On Nov 14, 9:12 pm, David BL <davi..._at_iinet.net.au> wrote:
> On Nov 15, 10:01 am, Marshall <marshall.spi..._at_gmail.com> wrote:
>
>
>
> > On Nov 14, 2:21 pm, David BL <davi..._at_iinet.net.au> wrote:
>
> > > On Nov 15, 1:20 am, Bob Badour <bbad..._at_pei.sympatico.ca> wrote:
>
> > > > paul c wrote:
> > > > > David BL wrote:
> > > > > ...
>
> > > > >>http://www.members.iinet.net.au/~davidbl/MVattributes.doc
>
> > > > >> This is still a work in progress.
>
> > > > >> I welcome any comments.
>
> > > > By the second paragraph, the document entered into the realm of
> > > > nonsense, and I stopped reading.
>
> > > An attribute has a name and a domain. How is that nonsense?
>
> > You didn't say an attribute *has* a name and a domain. You said
> > an attribute *is* a name and a domain. So you can have two
> > different attributes with the same name.
>
> I said an attribute *consists* of a name and a domain. That is
> compatible with saying an attribute has (and only has) a name and a
> domain. I assume you're not making some philosophical point about
> the sum being greater than the parts; IMO distinguishing between
> "has" and "is" is splitting hairs.

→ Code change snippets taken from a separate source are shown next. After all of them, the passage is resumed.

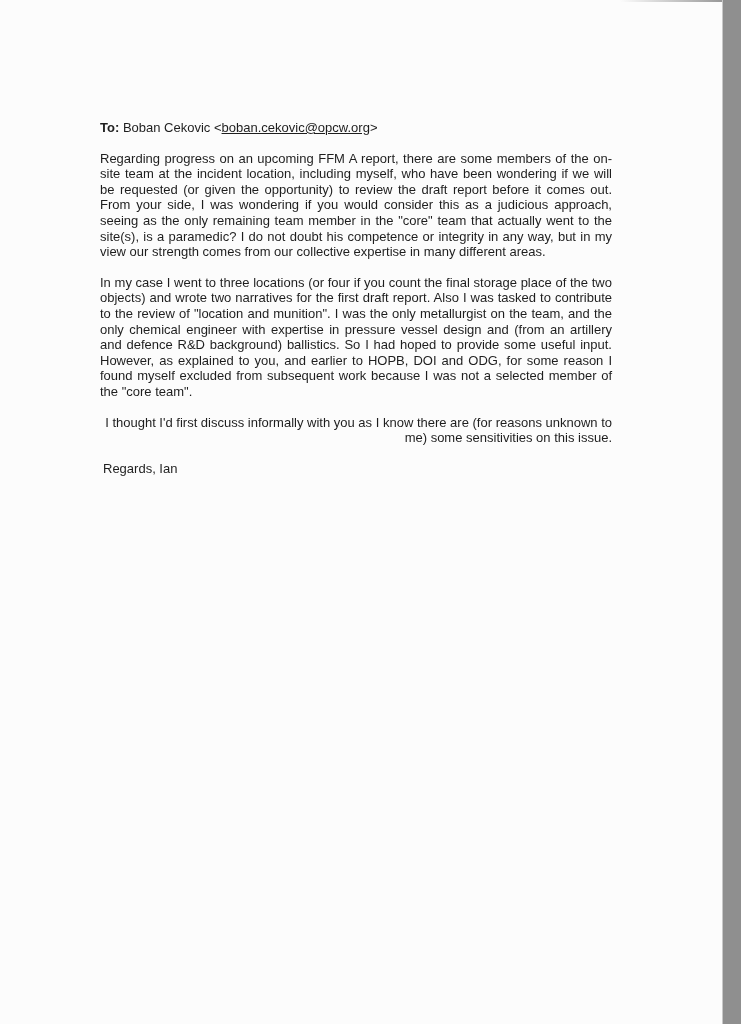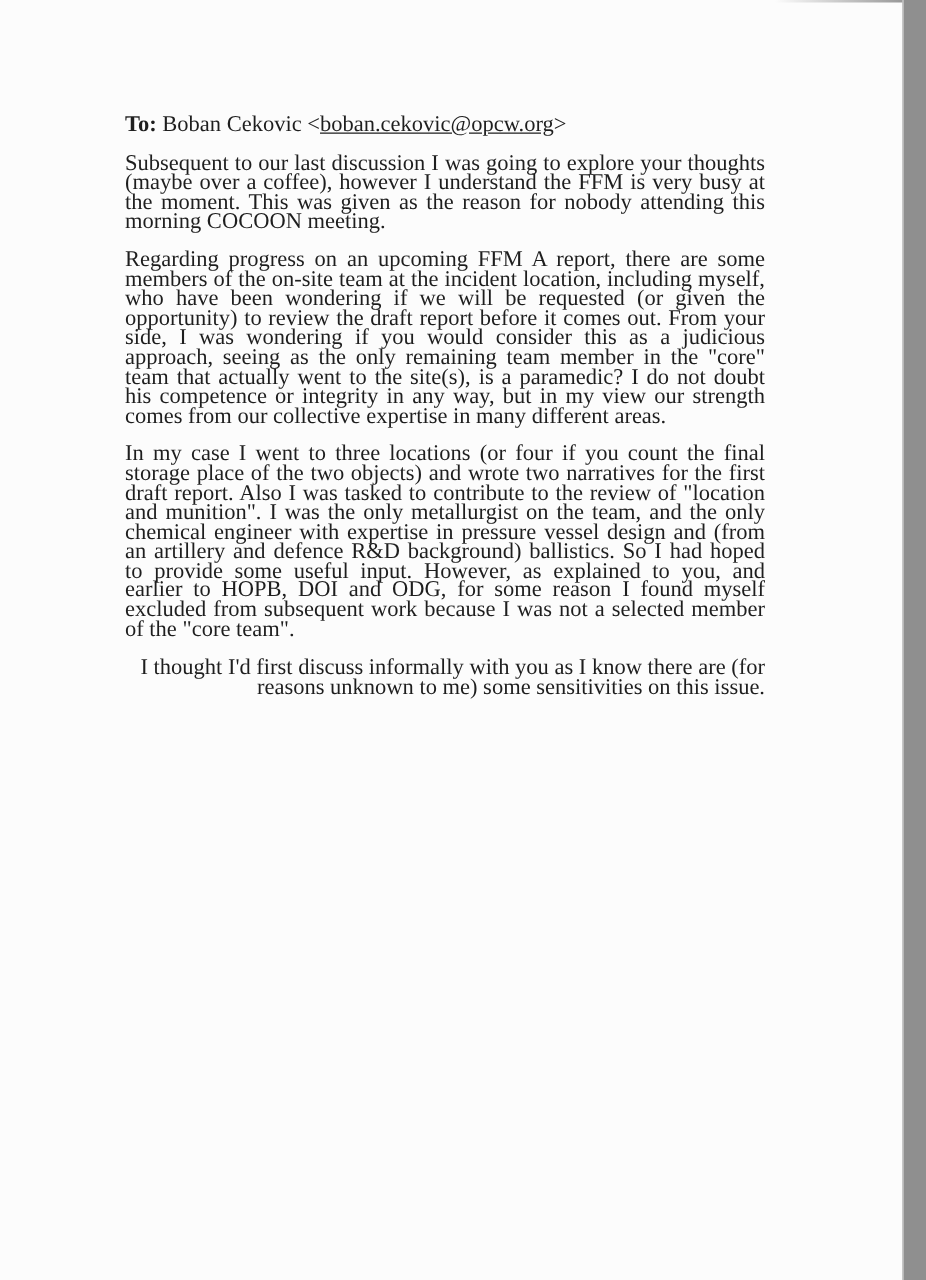"To: Boban Cekovic" .letter { font-family: Liberation Serif, serif -> none; font-size: 18px -> 13px; top: 92px -> 120px }
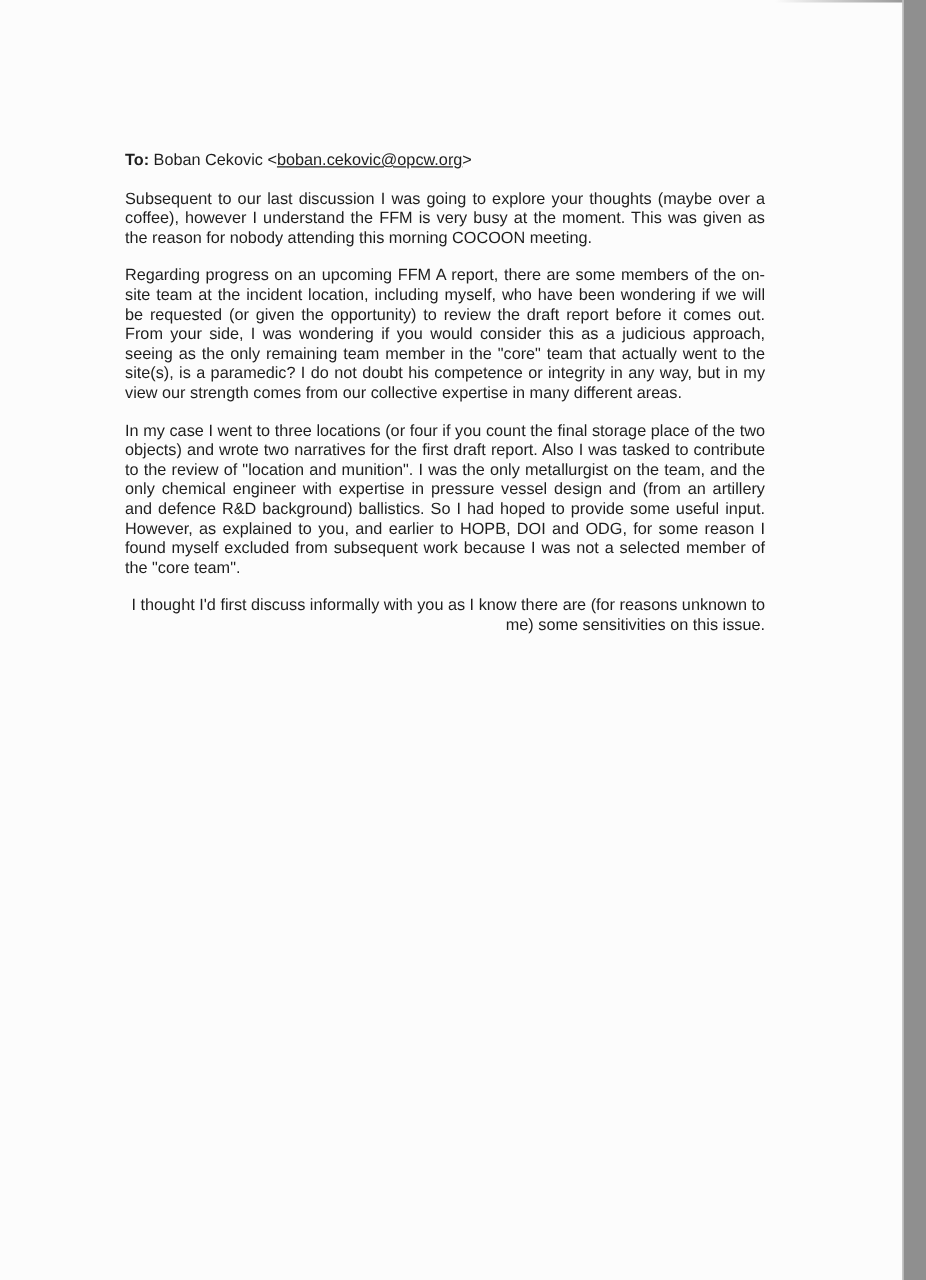"Subsequent to our last discussion" p.para { html: <p>Subsequent to our last discussion I was going to explore your thoughts (maybe over a coffee), however I understand the FFM is very busy at the moment. This was given as the reason for nobody attending this morning COCOON meeting.</p> -> none }
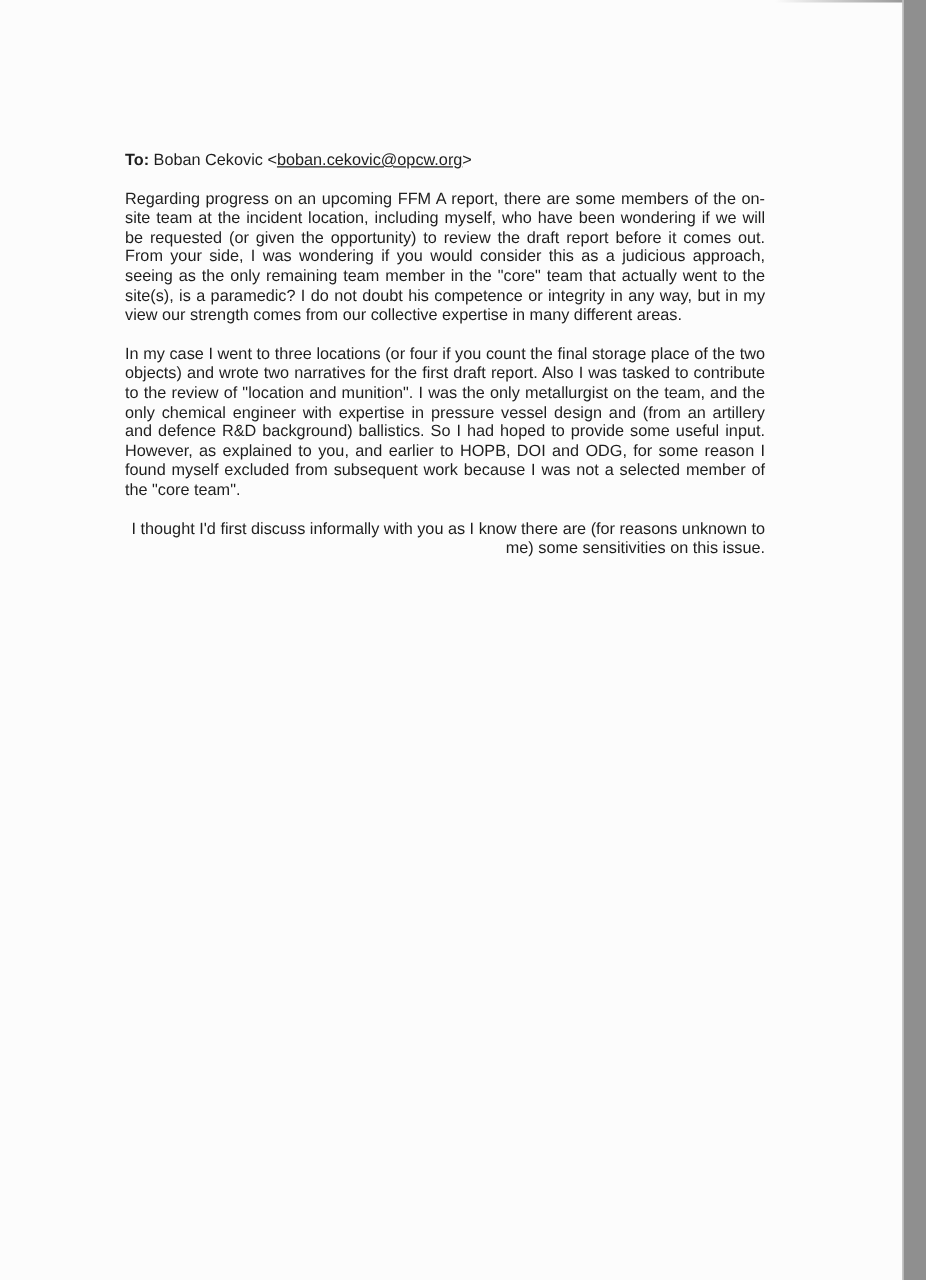"Regards, Ian" p.signoff { html: none -> <p>Regards, Ian</p> }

In natural language at that!
>
> Seeing as you're likely to try to interpret mathematical structures in
> terms of words like "has" and "is", I must point out that
> mathematical structures do not exclusively own their "parts". For
> example the point (10,15) in R^2 doesn't exclusively own the integers
> 10,15 (ie they can be used for other things!). Similarly an attribute
> doesn't exclusively own it name or its domain. In keeping with the
> spirit of mathematical formalism I didn't say that an attribute has a
> domain-name - instead it has a domain. Formally that only means
> there exists a mapping D from attribute x to domain D(x).
>
> You cannot state that all attributes have different names. That would
> be nonsensical because universal quantification is only meaningful
> with respect to some defined set over which it quantifies. At the
> point of definition of "attribute" there is no such set to quantify
> over. I find it curious that you appear to allow a mathematical
> realism philosophy to invade mathematical definitions.
>
> In the document I (correctly) said nothing about unique names until
> defining a relation.

You attribute a bunch of positions here to me, but none of them are things that I actually think or things that I actually said.